"""
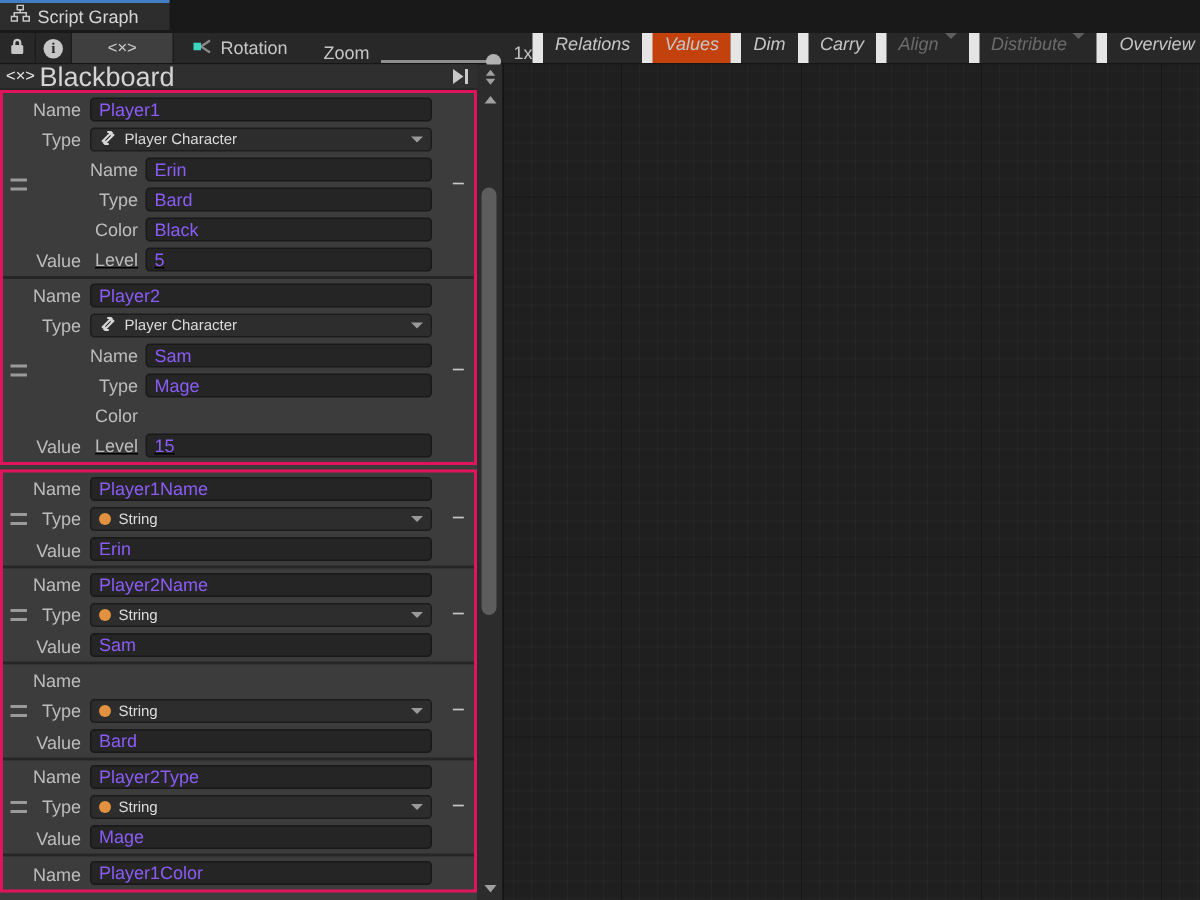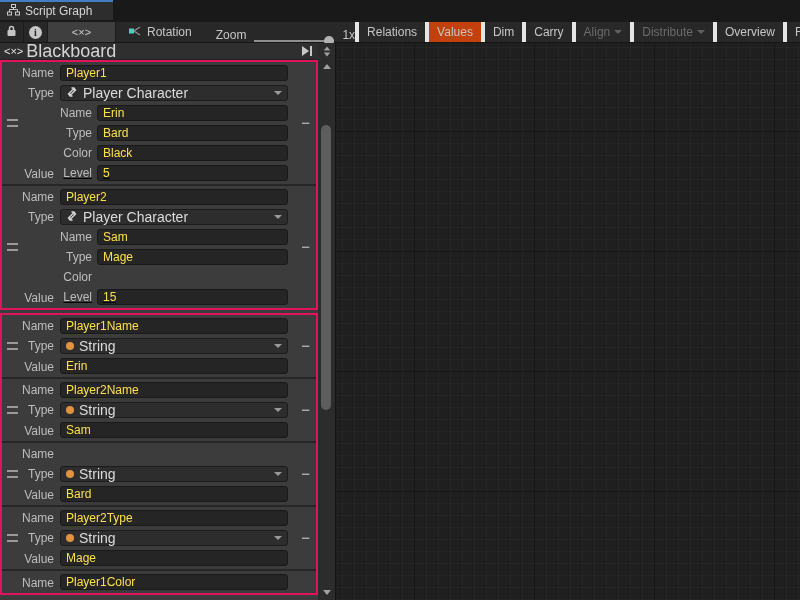--- a/index.html
+++ b/index.html
@@ -25,22 +25,22 @@
   .ibtn { width:24px; display:flex; align-items:center; justify-content:center;
           border-right:1px solid #1c1c1c; }
   .vars-btn { width:68px; background:#3f3f3f; color:#cfcfcf; display:flex; align-items:center;
               justify-content:center; font-size:11px; border-right:1px solid #1c1c1c; }
   .rot { display:flex; align-items:center; gap:5px; padding:0 10px 0 12px; color:#c6c6c6; }
   .zoomctl { display:flex; align-items:flex-end; gap:8px; padding-left:14px; color:#c6c6c6; }
   .slider { width:80px; height:2px; background:#8f8f8f; position:relative; }
   .slider-handle { position:absolute; right:0; top:-4px; width:10px; height:10px;
                    border-radius:50%; background:#b2b2b2; }
   .tbtns { margin-left:auto; display:flex; align-items:stretch; }
-  .tbtn { display:flex; align-items:center; gap:4px; padding:0 8px; color:#c6c6c6;
-          border-left:4px solid #e5e5e5; white-space:nowrap; }
+  .tbtn { display:flex; align-items:flex-start; gap:4px; padding:0 8px; color:#c6c6c6;
+          border-left:7px solid #e5e5e5; white-space:nowrap;font-style:italic; }
   .tbtn.selected { background:#c2410c; }
   .tbtn.disabled { color:#6b6b6b; }
   .caret { width:0; height:0; border-left:4px solid transparent; border-right:4px solid transparent;
            border-top:4px solid #9a9a9a; display:inline-block; }
   .caret.dim { border-top-color:#5f5f5f; }
 
   
   .bb { position:absolute; left:0; top:43px; width:318px; height:557px; background:#3c3c3c; overflow:hidden; }
   .bb-header { height:17px; background:#2f2f2f; border-bottom:1px solid #232323;
                display:flex; align-items:center; padding:0 4px; }
@@ -51,23 +51,23 @@
               border-left:7px solid #c8c8c8; }
   .dock-bar { width:2px; height:10px; background:#c8c8c8; margin-left:1px; }
 
   .pink-rect { border:2px solid #e0145c; margin-bottom:3px; }
   .group { position:relative; padding:3px 28px 3px 0; }
   .group-divider { height:2px; background:#262626; }
   .row { display:flex; align-items:center; height:16px; margin-bottom:4px; }
   .row:last-child { margin-bottom:0;align-items:flex-end; }
   .lbl { width:58px; text-align:right; padding-right:6px; color:#bdbdbd; font-size:12px; flex:none; }
   .field { flex:1; height:16px; background:#252525; border:1px solid #191919; border-radius:3px;
-           color:#fde047; font-size:12px; line-height:14px; padding:0 5px; overflow:hidden; }
+           color:#8b5cf6; font-size:12px; line-height:14px; padding:0 5px; overflow:hidden; }
   .dropdown { flex:1; height:16px; background:#2d2d2d; border:1px solid #1c1c1c; border-radius:3px;
-              display:flex; align-items:center; padding:0 5px; color:#dcdcdc; font-size:14px; gap:5px; }
+              display:flex; align-items:center; padding:0 5px; color:#dcdcdc; font-size:10px; gap:5px; }
   .dropdown .caret { margin-left:auto; }
   .dot { width:8px; height:8px; border-radius:50%; background:#e2913e; flex:none; }
   .value-row { display:flex; align-items:flex-start; }
   .subcol { flex:1; }
   .subrow { display:flex; align-items:center; height:16px; margin-bottom:4px; }
   .subrow:last-child { margin-bottom:0;text-decoration:underline; }
   .sublbl { width:37px; text-align:right; padding-right:5px; color:#bdbdbd; font-size:12px; flex:none; }
   .handle { position:absolute; left:5px; width:11px; height:8px;
             border-top:2px solid #9a9a9a; border-bottom:2px solid #9a9a9a; }
   .minus { position:absolute; right:6px; background:none; border:none; color:#c8c8c8;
"""
= Exercise description =
Retype the records verbatim, excluding each image they hold.

= Answer for the task =
--- a/index.html
+++ b/index.html
@@ -25,22 +25,22 @@
   .ibtn { width:24px; display:flex; align-items:center; justify-content:center;
           border-right:1px solid #1c1c1c; }
   .vars-btn { width:68px; background:#3f3f3f; color:#cfcfcf; display:flex; align-items:center;
               justify-content:center; font-size:11px; border-right:1px solid #1c1c1c; }
   .rot { display:flex; align-items:center; gap:5px; padding:0 10px 0 12px; color:#c6c6c6; }
   .zoomctl { display:flex; align-items:flex-end; gap:8px; padding-left:14px; color:#c6c6c6; }
   .slider { width:80px; height:2px; background:#8f8f8f; position:relative; }
   .slider-handle { position:absolute; right:0; top:-4px; width:10px; height:10px;
                    border-radius:50%; background:#b2b2b2; }
   .tbtns { margin-left:auto; display:flex; align-items:stretch; }
-  .tbtn { display:flex; align-items:center; gap:4px; padding:0 8px; color:#c6c6c6;
-          border-left:4px solid #e5e5e5; white-space:nowrap; }
+  .tbtn { display:flex; align-items:flex-start; gap:4px; padding:0 8px; color:#c6c6c6;
+          border-left:7px solid #e5e5e5; white-space:nowrap;font-style:italic; }
   .tbtn.selected { background:#c2410c; }
   .tbtn.disabled { color:#6b6b6b; }
   .caret { width:0; height:0; border-left:4px solid transparent; border-right:4px solid transparent;
            border-top:4px solid #9a9a9a; display:inline-block; }
   .caret.dim { border-top-color:#5f5f5f; }
 
   
   .bb { position:absolute; left:0; top:43px; width:318px; height:557px; background:#3c3c3c; overflow:hidden; }
   .bb-header { height:17px; background:#2f2f2f; border-bottom:1px solid #232323;
                display:flex; align-items:center; padding:0 4px; }
@@ -51,23 +51,23 @@
               border-left:7px solid #c8c8c8; }
   .dock-bar { width:2px; height:10px; background:#c8c8c8; margin-left:1px; }
 
   .pink-rect { border:2px solid #e0145c; margin-bottom:3px; }
   .group { position:relative; padding:3px 28px 3px 0; }
   .group-divider { height:2px; background:#262626; }
   .row { display:flex; align-items:center; height:16px; margin-bottom:4px; }
   .row:last-child { margin-bottom:0;align-items:flex-end; }
   .lbl { width:58px; text-align:right; padding-right:6px; color:#bdbdbd; font-size:12px; flex:none; }
   .field { flex:1; height:16px; background:#252525; border:1px solid #191919; border-radius:3px;
-           color:#fde047; font-size:12px; line-height:14px; padding:0 5px; overflow:hidden; }
+           color:#8b5cf6; font-size:12px; line-height:14px; padding:0 5px; overflow:hidden; }
   .dropdown { flex:1; height:16px; background:#2d2d2d; border:1px solid #1c1c1c; border-radius:3px;
-              display:flex; align-items:center; padding:0 5px; color:#dcdcdc; font-size:14px; gap:5px; }
+              display:flex; align-items:center; padding:0 5px; color:#dcdcdc; font-size:10px; gap:5px; }
   .dropdown .caret { margin-left:auto; }
   .dot { width:8px; height:8px; border-radius:50%; background:#e2913e; flex:none; }
   .value-row { display:flex; align-items:flex-start; }
   .subcol { flex:1; }
   .subrow { display:flex; align-items:center; height:16px; margin-bottom:4px; }
   .subrow:last-child { margin-bottom:0;text-decoration:underline; }
   .sublbl { width:37px; text-align:right; padding-right:5px; color:#bdbdbd; font-size:12px; flex:none; }
   .handle { position:absolute; left:5px; width:11px; height:8px;
             border-top:2px solid #9a9a9a; border-bottom:2px solid #9a9a9a; }
   .minus { position:absolute; right:6px; background:none; border:none; color:#c8c8c8;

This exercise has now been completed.